> Problem description
Could you write out every record below exactly, leaving the pictures out?
Provided records START
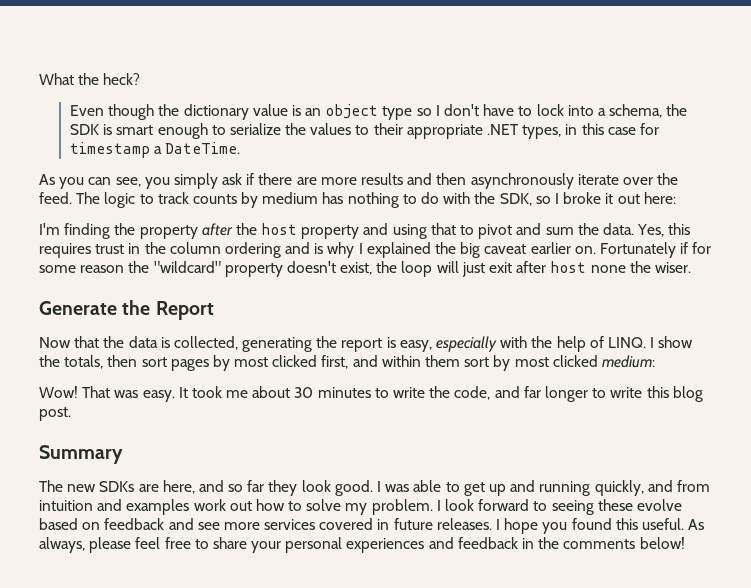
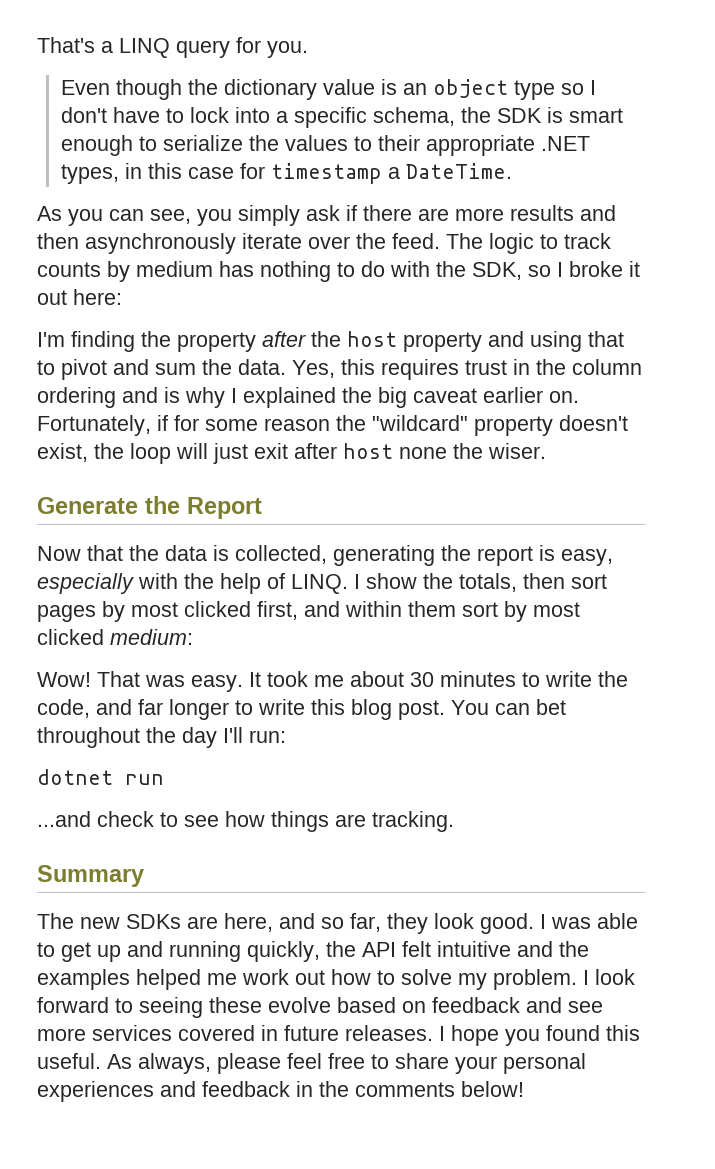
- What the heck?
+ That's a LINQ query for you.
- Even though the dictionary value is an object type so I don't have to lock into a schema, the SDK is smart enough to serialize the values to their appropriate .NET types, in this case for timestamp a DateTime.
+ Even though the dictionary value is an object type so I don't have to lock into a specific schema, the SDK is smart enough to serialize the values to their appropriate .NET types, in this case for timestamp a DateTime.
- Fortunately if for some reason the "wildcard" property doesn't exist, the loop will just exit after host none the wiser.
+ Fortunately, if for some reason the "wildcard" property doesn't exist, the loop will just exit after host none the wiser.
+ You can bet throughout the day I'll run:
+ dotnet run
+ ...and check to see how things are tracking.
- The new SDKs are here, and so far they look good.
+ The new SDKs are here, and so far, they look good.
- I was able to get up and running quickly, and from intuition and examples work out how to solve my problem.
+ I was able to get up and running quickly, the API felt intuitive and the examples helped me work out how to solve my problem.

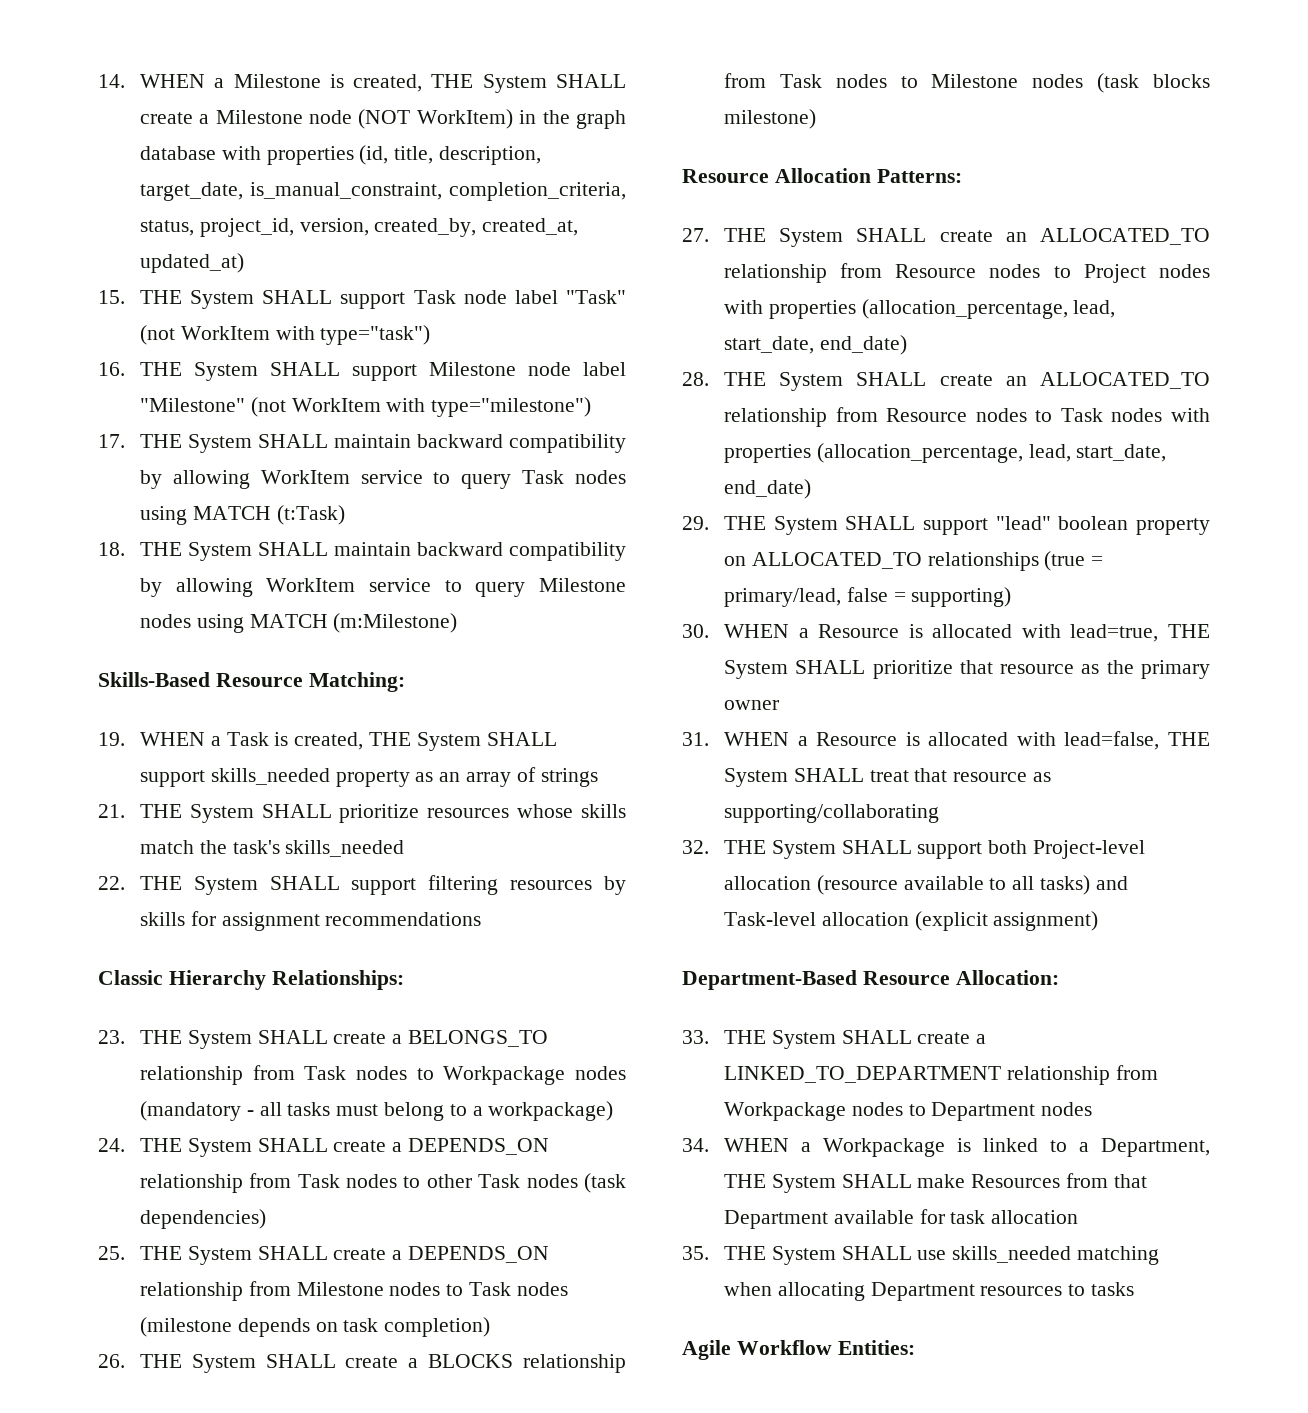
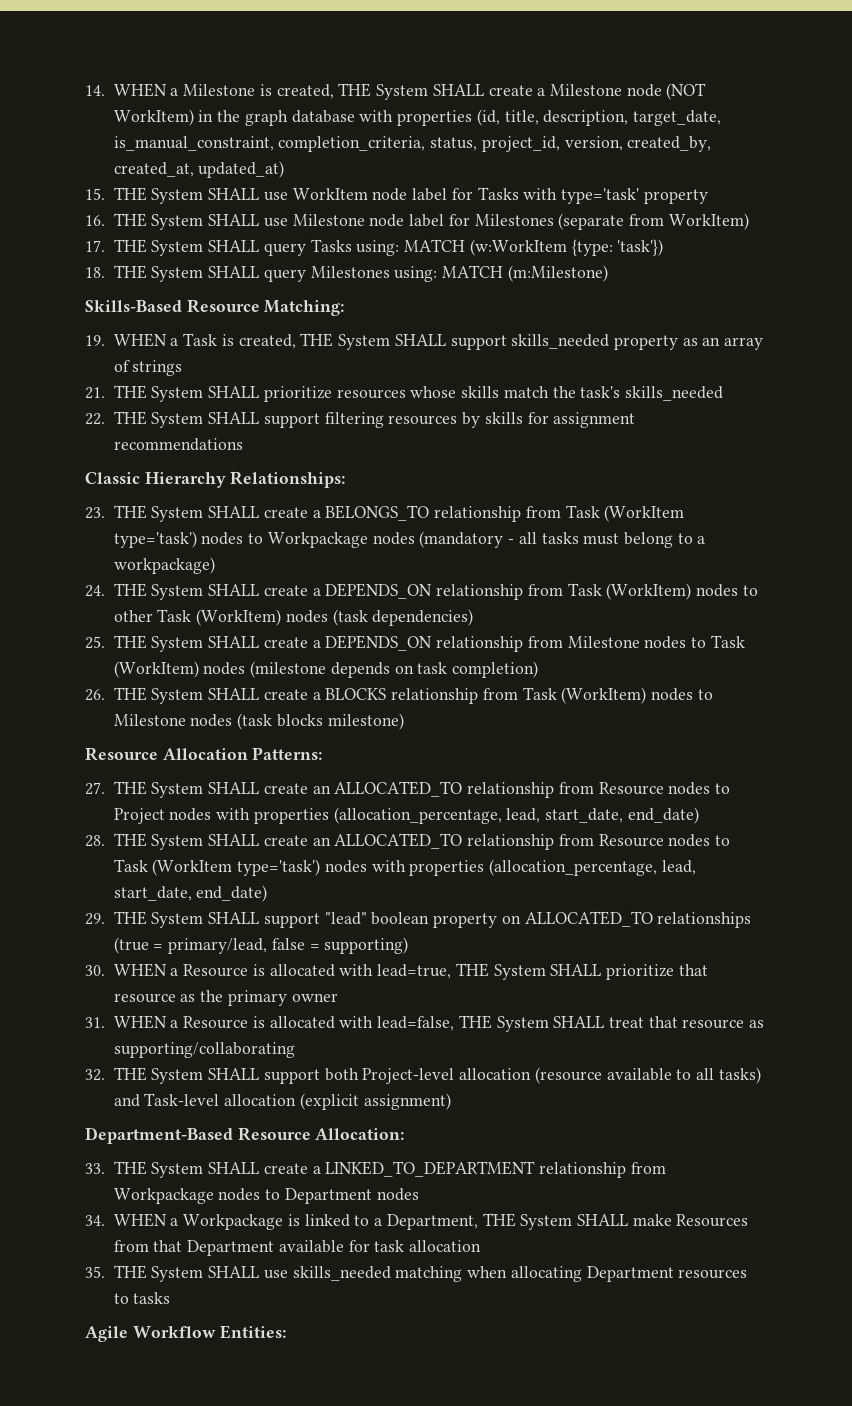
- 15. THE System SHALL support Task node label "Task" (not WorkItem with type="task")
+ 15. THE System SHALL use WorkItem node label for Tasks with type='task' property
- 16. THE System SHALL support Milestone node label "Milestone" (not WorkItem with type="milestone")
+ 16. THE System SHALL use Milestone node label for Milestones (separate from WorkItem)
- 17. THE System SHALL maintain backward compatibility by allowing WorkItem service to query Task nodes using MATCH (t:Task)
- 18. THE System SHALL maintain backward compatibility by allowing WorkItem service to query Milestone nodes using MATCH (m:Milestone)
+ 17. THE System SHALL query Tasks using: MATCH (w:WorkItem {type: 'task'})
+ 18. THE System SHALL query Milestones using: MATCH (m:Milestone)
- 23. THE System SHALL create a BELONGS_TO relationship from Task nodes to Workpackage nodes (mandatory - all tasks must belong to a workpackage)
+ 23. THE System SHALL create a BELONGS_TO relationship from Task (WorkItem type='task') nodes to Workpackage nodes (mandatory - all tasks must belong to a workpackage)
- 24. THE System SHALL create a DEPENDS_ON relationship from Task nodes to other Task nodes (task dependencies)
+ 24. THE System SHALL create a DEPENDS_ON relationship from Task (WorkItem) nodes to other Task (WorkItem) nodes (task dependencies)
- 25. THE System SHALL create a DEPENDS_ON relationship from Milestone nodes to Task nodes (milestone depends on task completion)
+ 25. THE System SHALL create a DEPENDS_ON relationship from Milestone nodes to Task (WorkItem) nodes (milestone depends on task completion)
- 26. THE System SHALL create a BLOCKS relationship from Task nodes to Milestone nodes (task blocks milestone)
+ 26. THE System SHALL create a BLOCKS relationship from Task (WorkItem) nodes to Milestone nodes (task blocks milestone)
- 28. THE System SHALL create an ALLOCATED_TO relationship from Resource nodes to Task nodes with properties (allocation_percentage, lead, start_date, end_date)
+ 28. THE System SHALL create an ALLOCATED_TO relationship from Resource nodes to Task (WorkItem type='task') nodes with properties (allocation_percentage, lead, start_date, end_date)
Provided records END
> Answer to the exercise
- What the heck?
+ That's a LINQ query for you.
- Even though the dictionary value is an object type so I don't have to lock into a schema, the SDK is smart enough to serialize the values to their appropriate .NET types, in this case for timestamp a DateTime.
+ Even though the dictionary value is an object type so I don't have to lock into a specific schema, the SDK is smart enough to serialize the values to their appropriate .NET types, in this case for timestamp a DateTime.
- Fortunately if for some reason the "wildcard" property doesn't exist, the loop will just exit after host none the wiser.
+ Fortunately, if for some reason the "wildcard" property doesn't exist, the loop will just exit after host none the wiser.
+ You can bet throughout the day I'll run:
+ dotnet run
+ ...and check to see how things are tracking.
- The new SDKs are here, and so far they look good.
+ The new SDKs are here, and so far, they look good.
- I was able to get up and running quickly, and from intuition and examples work out how to solve my problem.
+ I was able to get up and running quickly, the API felt intuitive and the examples helped me work out how to solve my problem.

- 15. THE System SHALL support Task node label "Task" (not WorkItem with type="task")
+ 15. THE System SHALL use WorkItem node label for Tasks with type='task' property
- 16. THE System SHALL support Milestone node label "Milestone" (not WorkItem with type="milestone")
+ 16. THE System SHALL use Milestone node label for Milestones (separate from WorkItem)
- 17. THE System SHALL maintain backward compatibility by allowing WorkItem service to query Task nodes using MATCH (t:Task)
- 18. THE System SHALL maintain backward compatibility by allowing WorkItem service to query Milestone nodes using MATCH (m:Milestone)
+ 17. THE System SHALL query Tasks using: MATCH (w:WorkItem {type: 'task'})
+ 18. THE System SHALL query Milestones using: MATCH (m:Milestone)
- 23. THE System SHALL create a BELONGS_TO relationship from Task nodes to Workpackage nodes (mandatory - all tasks must belong to a workpackage)
+ 23. THE System SHALL create a BELONGS_TO relationship from Task (WorkItem type='task') nodes to Workpackage nodes (mandatory - all tasks must belong to a workpackage)
- 24. THE System SHALL create a DEPENDS_ON relationship from Task nodes to other Task nodes (task dependencies)
+ 24. THE System SHALL create a DEPENDS_ON relationship from Task (WorkItem) nodes to other Task (WorkItem) nodes (task dependencies)
- 25. THE System SHALL create a DEPENDS_ON relationship from Milestone nodes to Task nodes (milestone depends on task completion)
+ 25. THE System SHALL create a DEPENDS_ON relationship from Milestone nodes to Task (WorkItem) nodes (milestone depends on task completion)
- 26. THE System SHALL create a BLOCKS relationship from Task nodes to Milestone nodes (task blocks milestone)
+ 26. THE System SHALL create a BLOCKS relationship from Task (WorkItem) nodes to Milestone nodes (task blocks milestone)
- 28. THE System SHALL create an ALLOCATED_TO relationship from Resource nodes to Task nodes with properties (allocation_percentage, lead, start_date, end_date)
+ 28. THE System SHALL create an ALLOCATED_TO relationship from Resource nodes to Task (WorkItem type='task') nodes with properties (allocation_percentage, lead, start_date, end_date)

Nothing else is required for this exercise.